Seeing Huawei claim the top smartphone spot in the face of the US government’s export restrictions is a surprise, but the sanctions are having an effect. Huawei is dropping like a rock in the global market, with at least a 26-percent drop in international sales for the last three quarters. Huawei is somewhat offsetting that loss with a higher market share in China. In Q1 2019, Huawei’s shipments were split nearly evenly between China and the global market, at 51 and 49 percent, respectively. In Q2 2020, the company sold 72 percent of its phones in China, according to Canalys, with only 28 percent of sales hitting the global market.
Huawei might be surviving the COVID economy for now, but things are only going to get worse for the company in the future. Canalys warns that “[s]trength in China alone will not be enough to sustain Huawei at the top once the global economy starts to recover.” Thanks to the export ban, Huawei isn’t allowed to ship Google’s Android apps on new models, which is killing Huawei’s appeal outside of China (where the Google apps aren’t available anyway).

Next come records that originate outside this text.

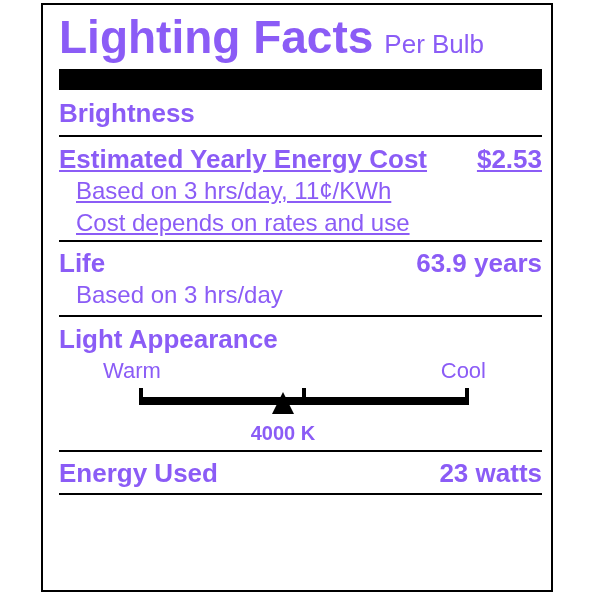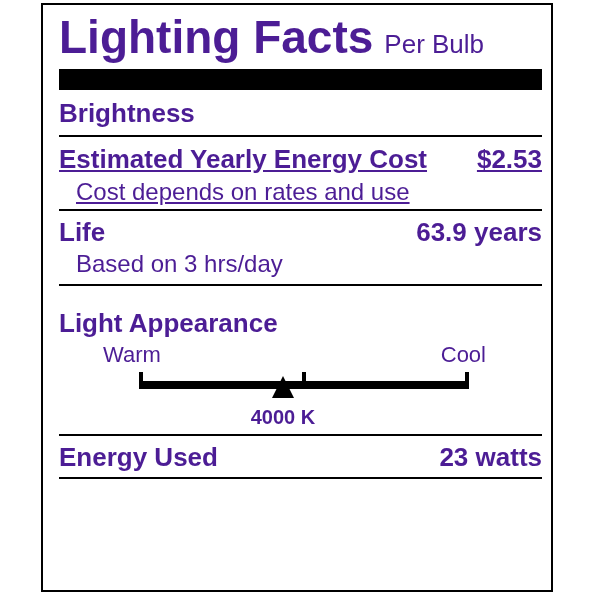--- a/index.html
+++ b/index.html
@@ -13,7 +13,7 @@
     height: 600px;
     background: #ffffff;
     font-family: "Liberation Sans", sans-serif;
-    color: #4c1d95;
+    color: #8b5cf6;
     overflow: hidden;
   }
   .label {

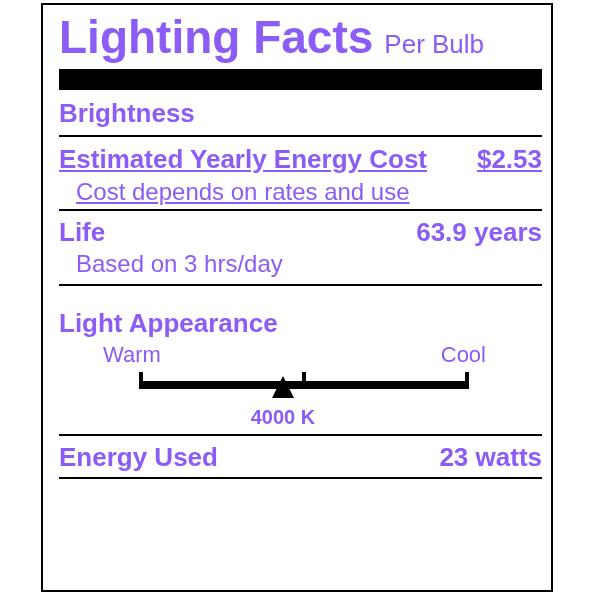--- a/index.html
+++ b/index.html
@@ -166,6 +166,7 @@
         <span>Estimated Yearly Energy Cost</span>
         <span>$2.53</span>
       </div>
+      <div class="note note-1">Based on 3 hrs/day, 11¢/KWh</div>
       <div class="note note-2">Cost depends on rates and use</div>
     </section>
 

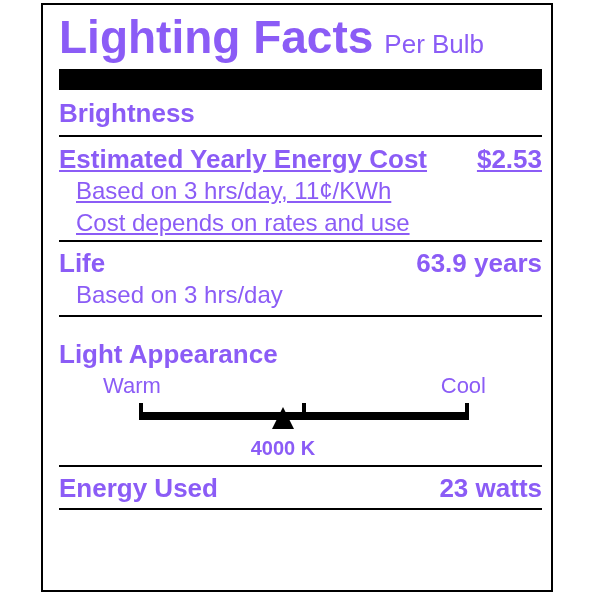--- a/index.html
+++ b/index.html
@@ -75,7 +75,7 @@
   .sec-cost .note-2 { margin-top: 8px; }
   .sec-life      { padding: 8px 0 8px; }
   .sec-life .note-1 { margin-top: 7px; }
-  .sec-appearance { padding: 24px 0 7px; }
+  .sec-appearance { padding: 9px 0 7px; }
   .sec-energy    { padding: 8px 0 7px; }
 
   .la-heading {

Huawei can’t use US chips or technology in its products, but it has been able to stay afloat inside China thanks to its in-house HiSilicon chip division. Soon, Huawei is going to face a chip problem, though: TSMC, the world’s leading silicon foundry, has said it will have to cut Huawei off from shipments after September 14. Huawei has apparently been planning for this and stocking up with huge orders, but that stock, like Huawei’s success last quarter, won’t be able to last forever.